FIG. 4 is a diagram illustrating a rotational position of a valve plug and an axial position of a cutting blade.

FIG. 5 is a diagram showing cutting marks formed on the surface of the spherical seating portion.

FIG. 6 is a sectional view showing a conventional example of a concentric rotary valve.

FIG. 7 is a sectional view showing a conventional example of an eccentric rotary valve.
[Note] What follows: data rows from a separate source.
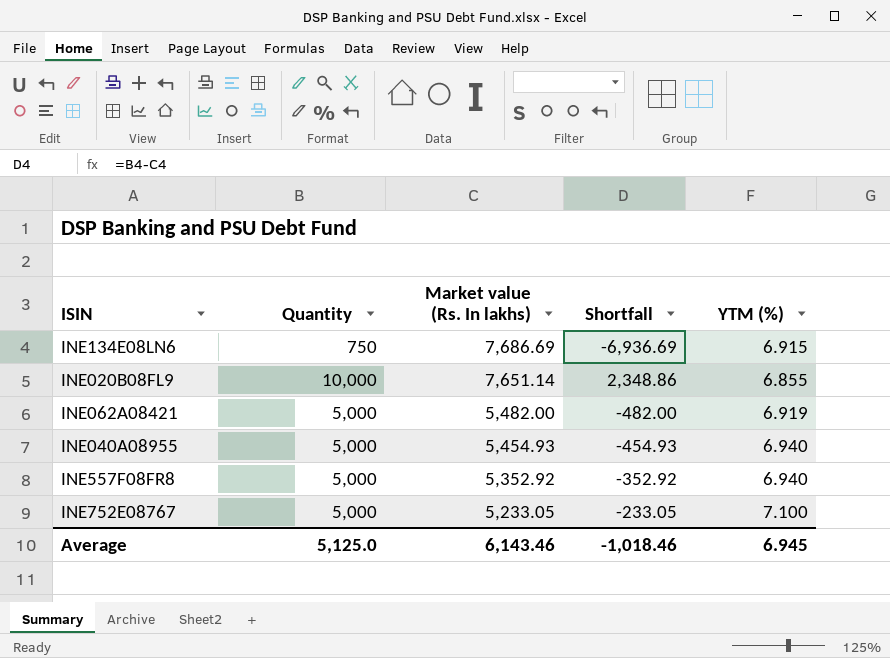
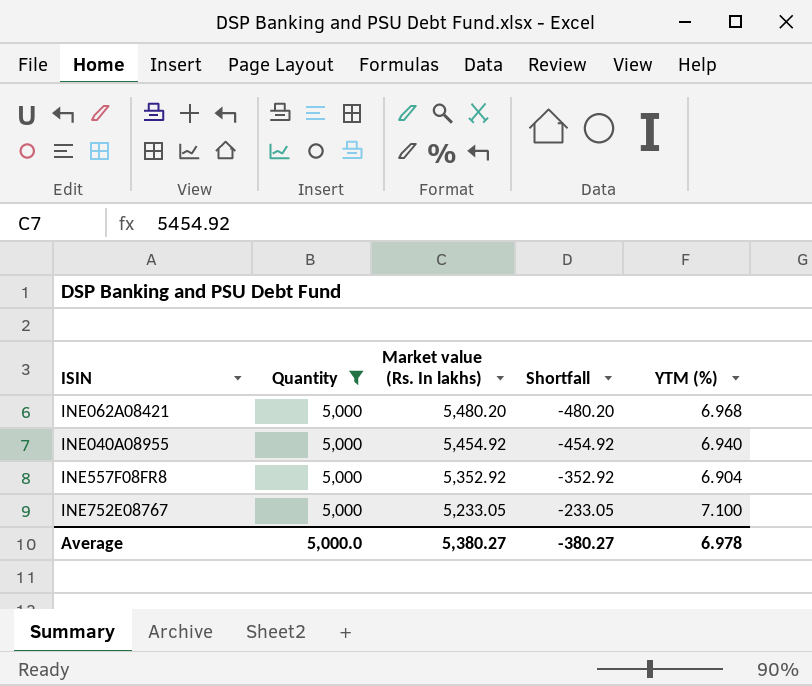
filter: none -> Quantity = 5,000
INE062A08421 | Market value (Rs. In lakhs): 5,482.00 -> 5,480.20
INE062A08421 | Shortfall: -482.00 -> -480.20
INE062A08421 | YTM (%): 6.919 -> 6.968
INE040A08955 | Market value (Rs. In lakhs): 5,454.93 -> 5,454.92
INE040A08955 | Shortfall: -454.93 -> -454.92
INE557F08FR8 | YTM (%): 6.940 -> 6.904
Average | Quantity: 5,125.0 -> 5,000.0
Average | Market value (Rs. In lakhs): 6,143.46 -> 5,380.27
Average | Shortfall: -1,018.46 -> -380.27
Average | YTM (%): 6.945 -> 6.978

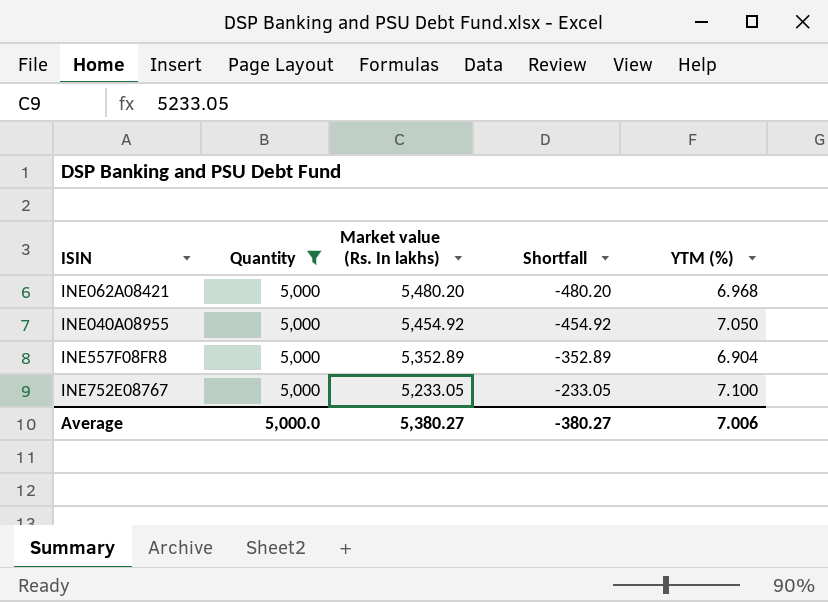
INE040A08955 | YTM (%): 6.940 -> 7.050
INE557F08FR8 | Market value (Rs. In lakhs): 5,352.92 -> 5,352.89
INE557F08FR8 | Shortfall: -352.92 -> -352.89
Average | YTM (%): 6.978 -> 7.006

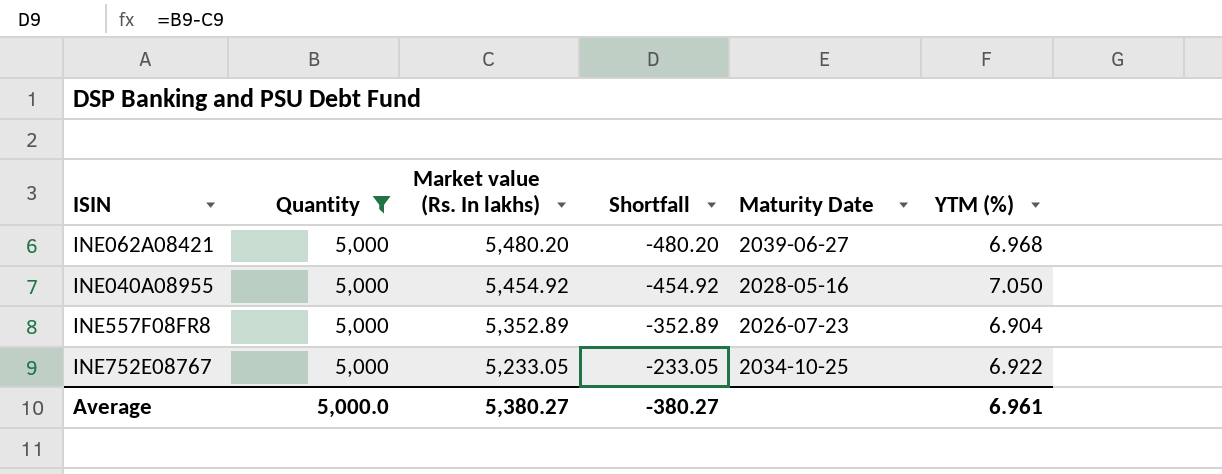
column Maturity Date | position: none -> 5
INE752E08767 | YTM (%): 7.100 -> 6.922
Average | YTM (%): 7.006 -> 6.961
[Explanation of Signs] 6 ... valve shaft, 21 ... valve plug, 22 ... valve body, 23, 2
4 ... bearing part, 25 ... spherical seat part, 26 ... opening, 32 ... valve
Axis of shaft, 35: Cutting blade, 36: Rotating axis, 38: Rotating axis
Axis.

Claims (1)

(57) [Claims] 1. A seat comprising a spherical surface or a partial spherical surface.
A valve body for opening and closing the opening of the seat ring.
The valve is closed to close the seat ring when the seat is fully closed.
Area and the valve closed area side to the seat closed position side
Before the valve element rotates in the opening direction.
Eccentric songs that gradually move away from the seat of the seat ring
How to process a valve body for a rotary valve composed of a planar valve opening area
Eccentric to a rotation axis orthogonal to the axis of the valve body.
Using the cutting blade provided in the above, the valve body is centered on its axis.
By rotating the rotating shaft while rotating
The valve closing area of the seat is made spherical by the cutting blade.
Machining and rotating the valve body about its axis
While rotating the rotating shaft in the direction of the valve body.
The valve of the seat is opened by the cutting blade
Machining the region into an eccentric curved surface.
A method of processing a valve element for a rotary valve.